• Exercise brief
Return exactly the lines from the one containing "none -> <div>4." through the end of the material below, and leave the images out.
= = = =
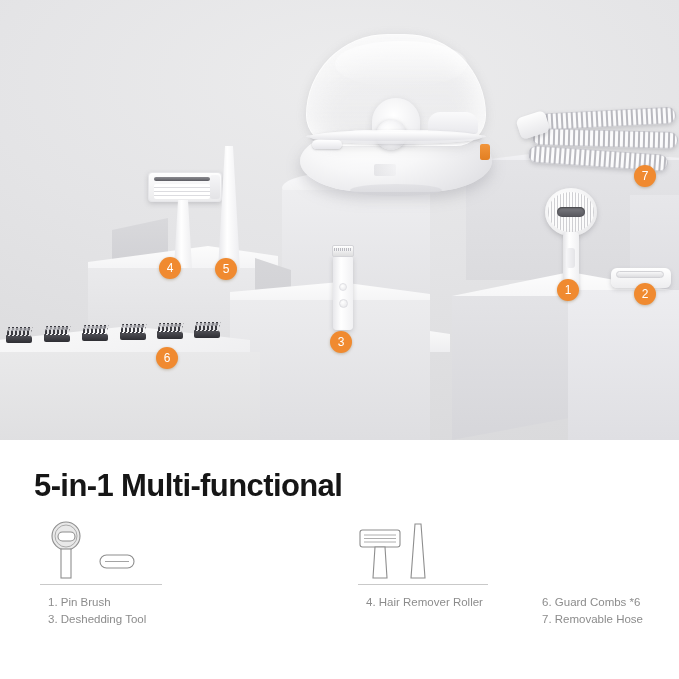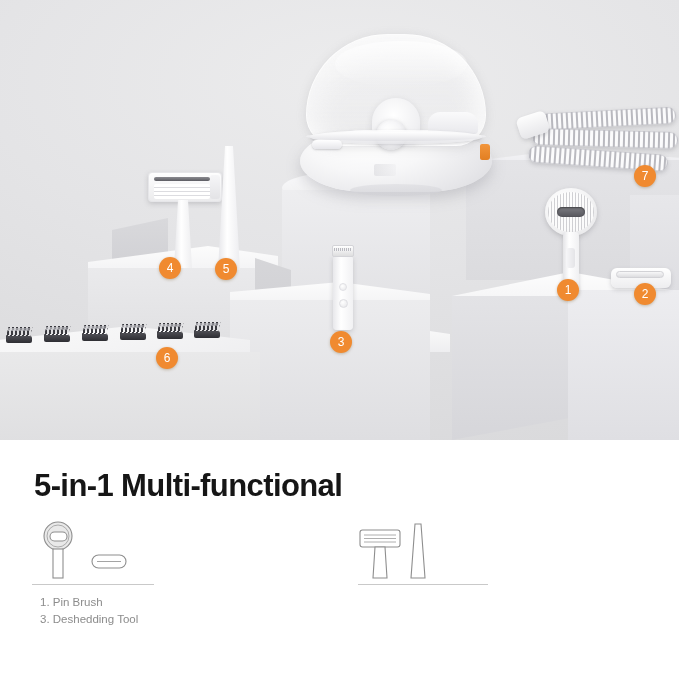"1. Pin Brush" .c1 { left: 32px -> 40px }
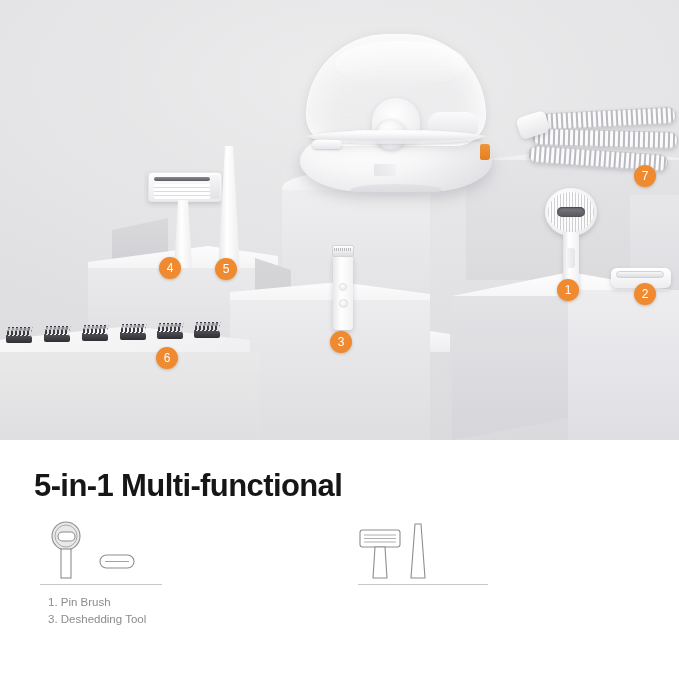"4. Hair Remover Roller" div.ln { html: none -> <div>4. Hair Remover Roller</div> }
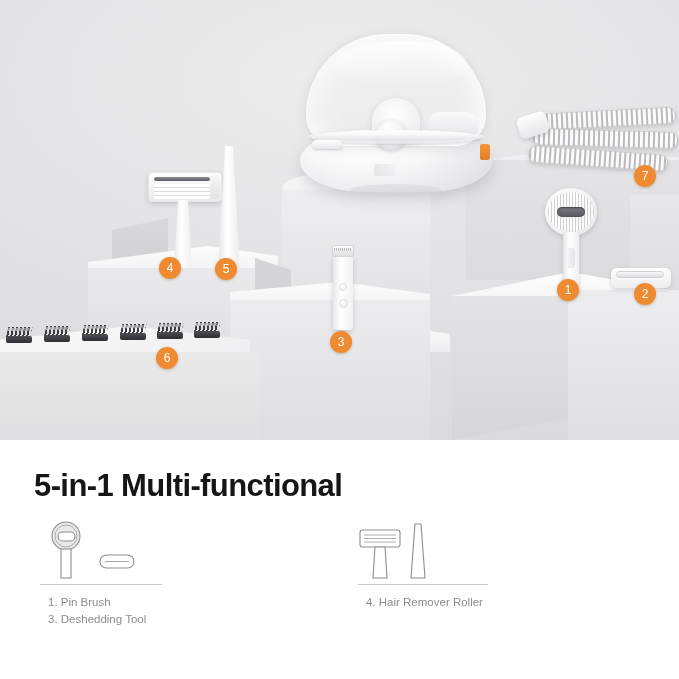"6. Guard Combs *6" div.labels { html: none -> <div> <div>6. Guard Combs *6</div> <div>7. Removable Hose</div> </div> }
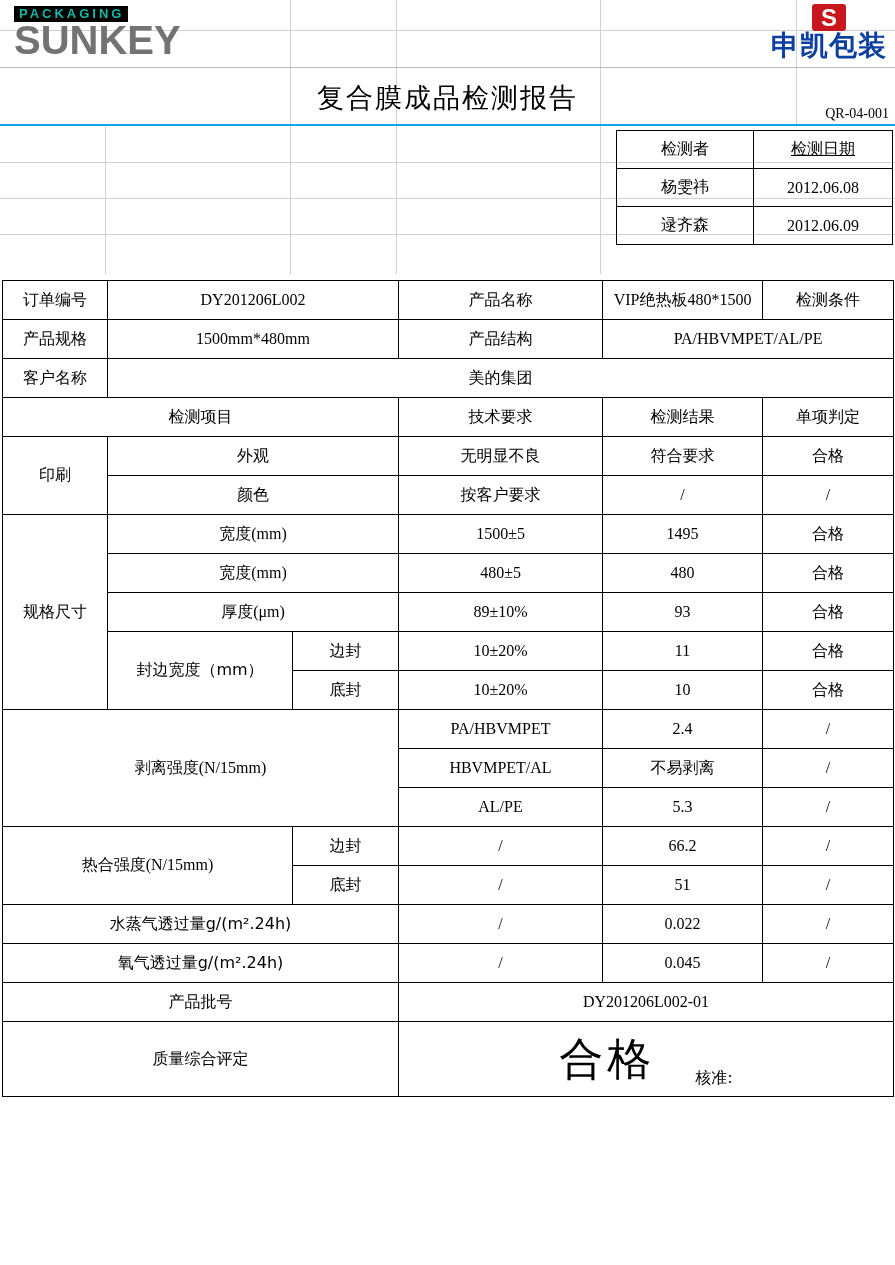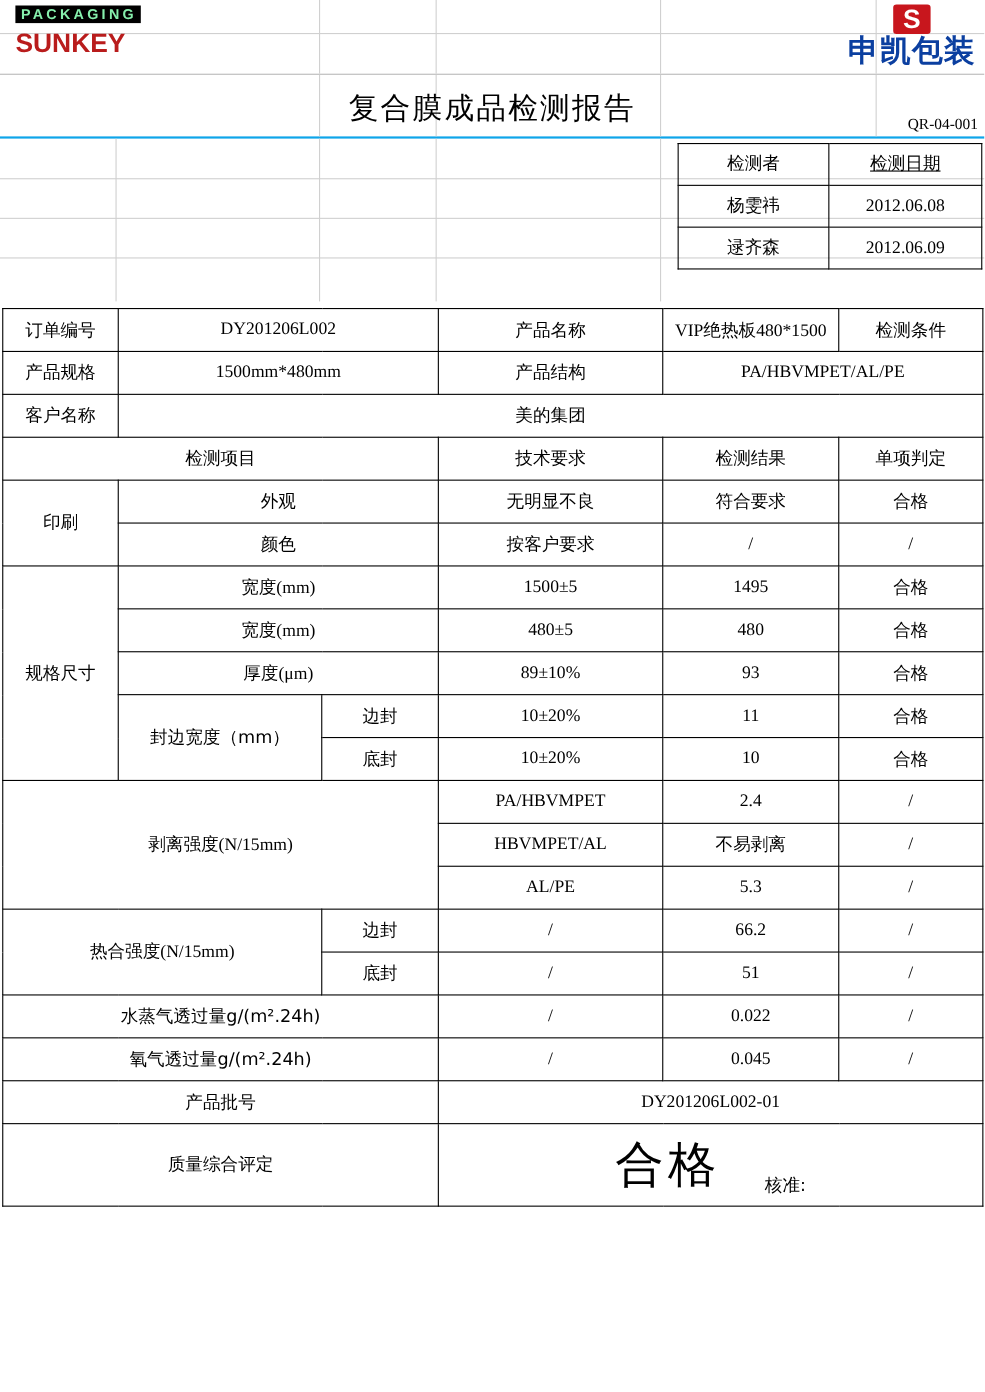"PACKAGING" .logo-left .pk { color: #86efac -> #14b8a6 }
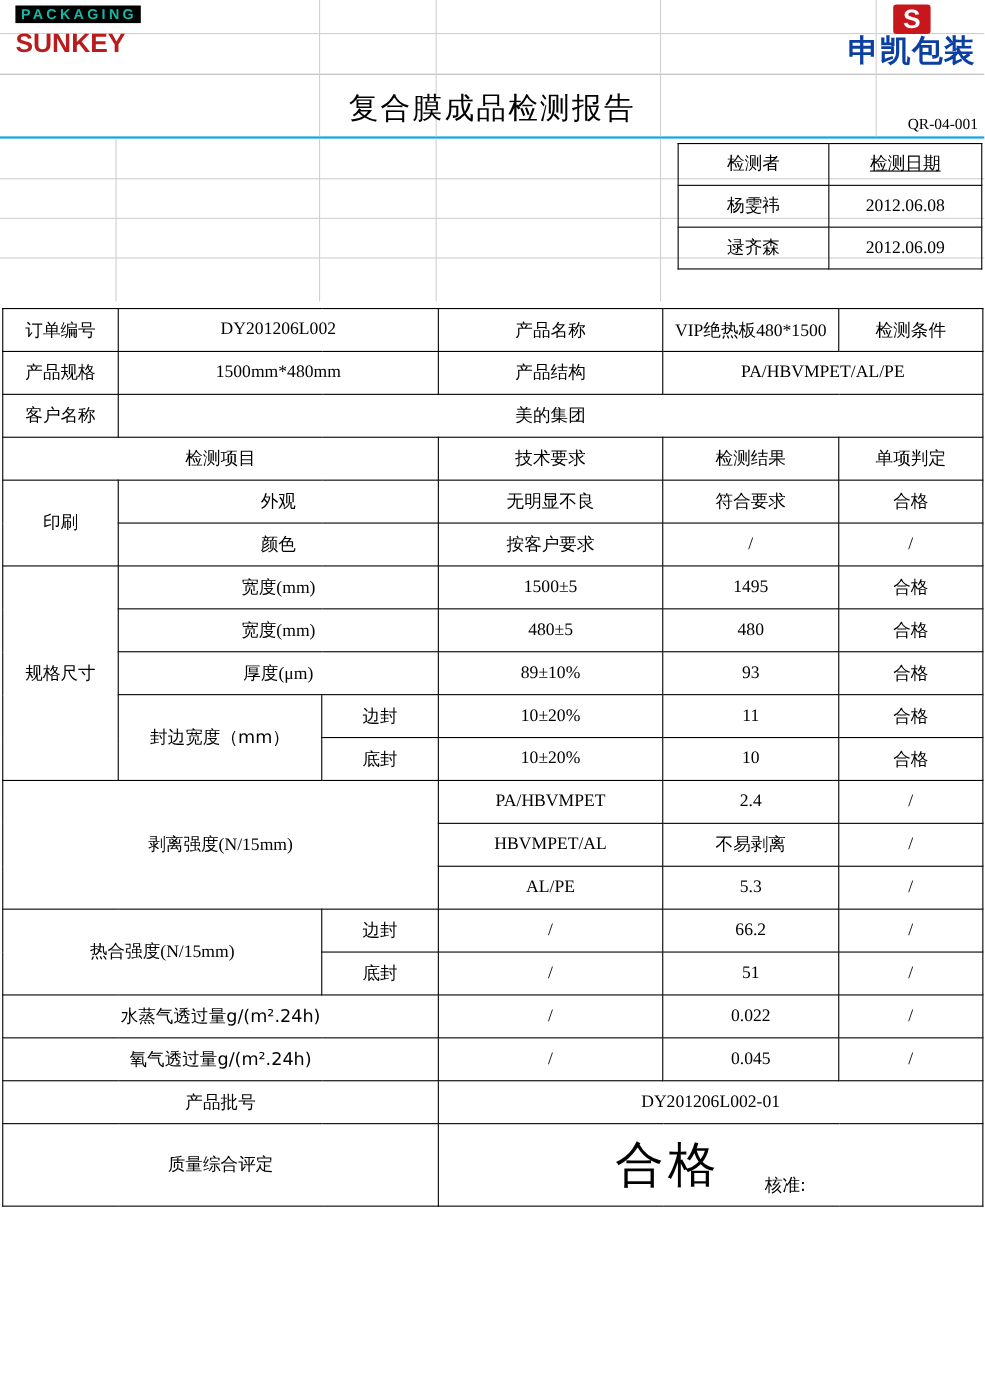"SUNKEY" .logo-left .sunkey { color: #b91c1c -> #737373; font-size: 24px -> 40px }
= = = =
• Written response
"4. Hair Remover Roller" div.ln { html: none -> <div>4. Hair Remover Roller</div> }
"6. Guard Combs *6" div.labels { html: none -> <div> <div>6. Guard Combs *6</div> <div>7. Removable Hose</div> </div> }
"PACKAGING" .logo-left .pk { color: #86efac -> #14b8a6 }
"SUNKEY" .logo-left .sunkey { color: #b91c1c -> #737373; font-size: 24px -> 40px }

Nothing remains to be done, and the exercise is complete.